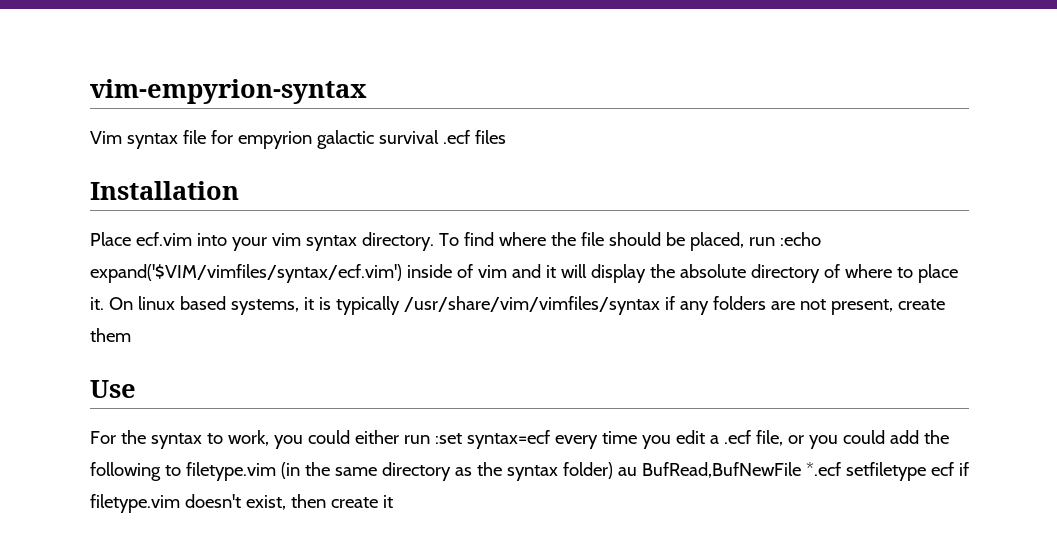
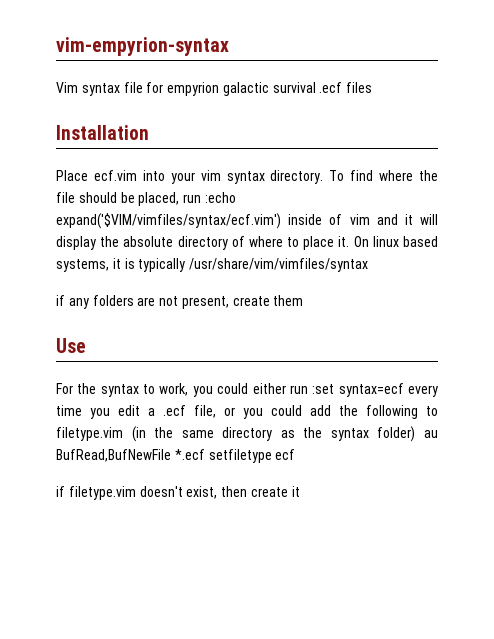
(660, 305) none -> (369, 265) //
(954, 469) none -> (296, 454) //

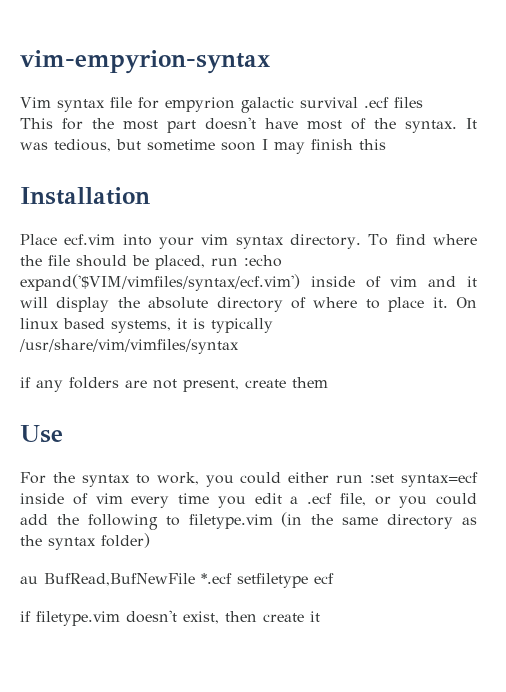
(373, 87) none -> [20,117,477,133] [20,139,386,154] // This for the most part doesn't have most of the syntax. It was tedious, but sometime soon I may finish this
(404, 390) none -> [20,493,123,505] inside of vim
(416, 434) none -> (150, 540) //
§
## Your goal
Set down all entries above again, exactly, without images.

## Answer to this problem
(660, 305) none -> (369, 265) //
(954, 469) none -> (296, 454) //

(373, 87) none -> [20,117,477,133] [20,139,386,154] // This for the most part doesn't have most of the syntax. It was tedious, but sometime soon I may finish this
(404, 390) none -> [20,493,123,505] inside of vim
(416, 434) none -> (150, 540) //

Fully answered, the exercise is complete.